ShardFire wrote:
It seemed to hang for quite a while (maybe 10 seconds) on lvl504 for some reason. Must have been a particularly difficult one. 513 however was solved in about a second (after it had been downloaded).
It's an interesting problem, because you can get to various stages with progressively more scalable algorithms, and it's not always a matter of starting from scratch - in some cases the tweaks were relatively minor.
I'm now in a position where I can solve any puzzle in under 1.5 seconds. Only three of the 513 levels take longer that 1 second, and I can solve all of them (from predownloaded copies) in under a minute. It's a shame the server can't produce bigger boards - I'm wondering how far my algorithm actually would scale now.
Interestingly, I got to level 511 on an NP algorithm (refactored on level 98, and optimised to reduce memory usage by level 200) - some levels took a while, though (e.g. 5/20/40 minutes). Level 511, however, took over a day and still didn't get a solution - something about that one was particularly stressing my algorithm's lack of scalability.
It was only a relatively simple change to one of the lower level routines to get it to the point it's at now. I think that's what's interesting here - relatively simple tweaks to the algorithm can have such dramatic (and visible) effects.
Level 504 came about 15th for me, in terms of time taken, and 512/513 are the top two. It's interesting if different "good" algorithms have trouble on different levels - I guess it could be down to either randomization of generated levels, or fairly arbitrary preferences in the algorithms (e.g. prefer longer or shorter solutions, prefer horizontal before vertical moves).

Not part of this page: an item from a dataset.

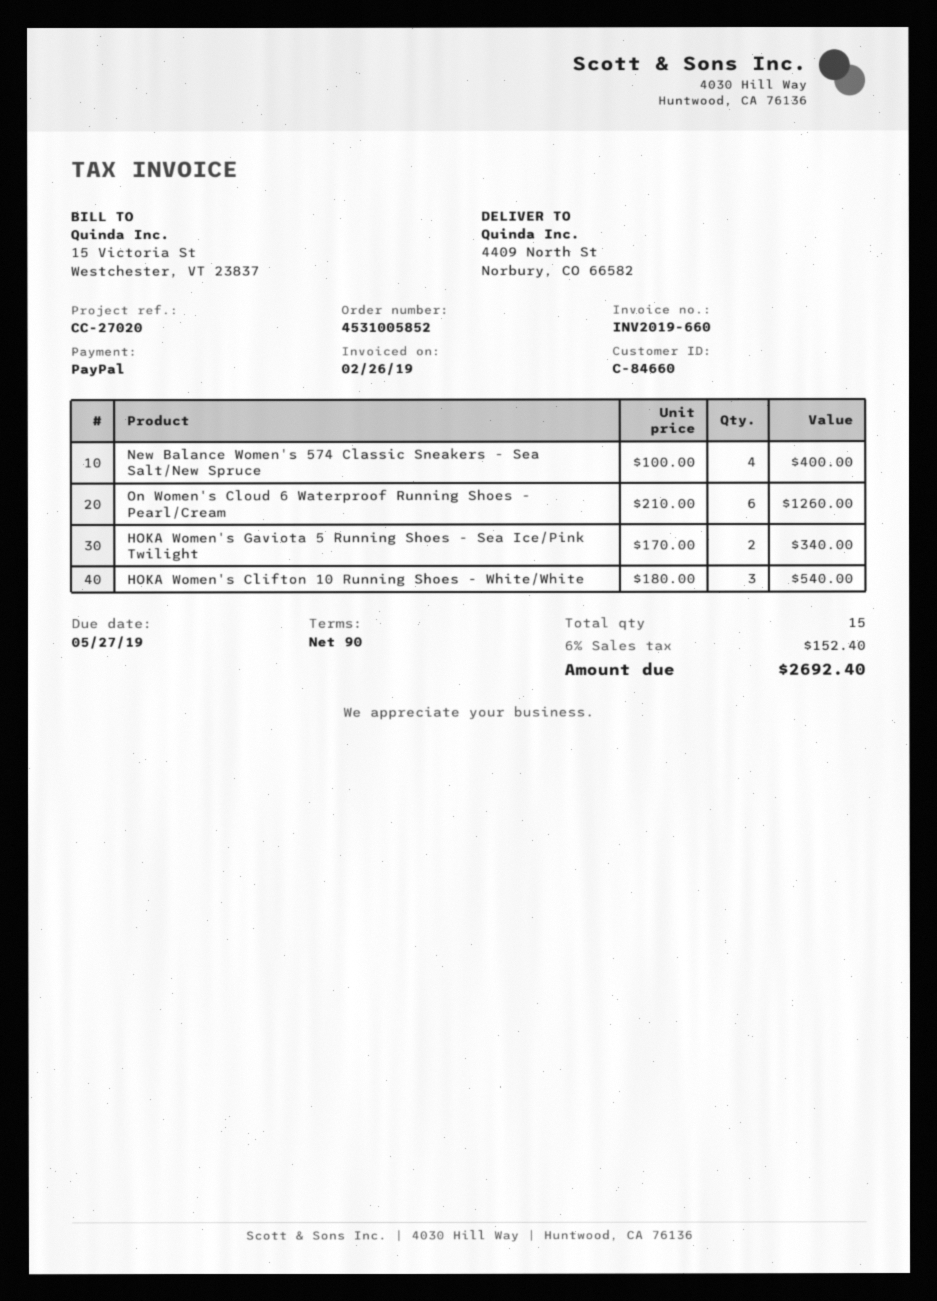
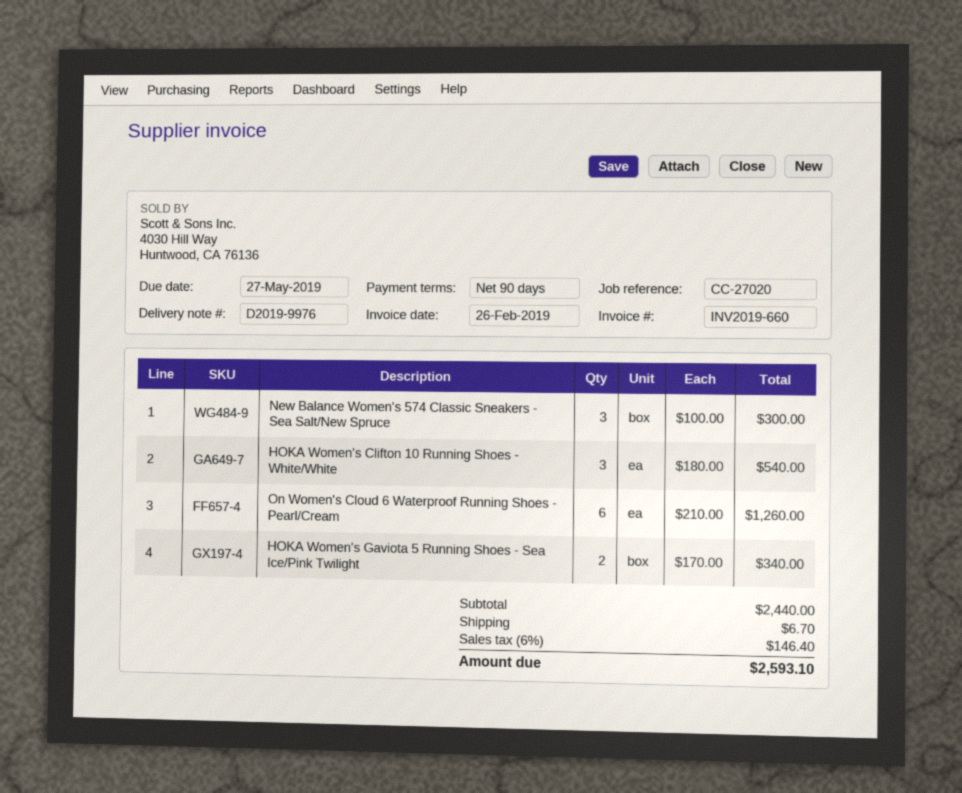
New Balance Women's 574 Classic Sneakers - Sea Salt/New Spruce: 4 x 100.00 = 400.00 -> 3 x 100.00 = 300.00
shipping: none -> 6.70
tax: 6% = 152.40 -> 6% = 146.40
total: 2692.40 -> 2593.10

In case it's of any interest, my solver is written in Python (which I'm not very experienced with), with a shell script harness to fetch pages and submit the solutions the script works out. Python's not the fastest language in the world, but I agree with points others have made - it's mostly about the algorithm, not the language. However, bad use of any language can cause terrible performance - especially when it comes to data structures.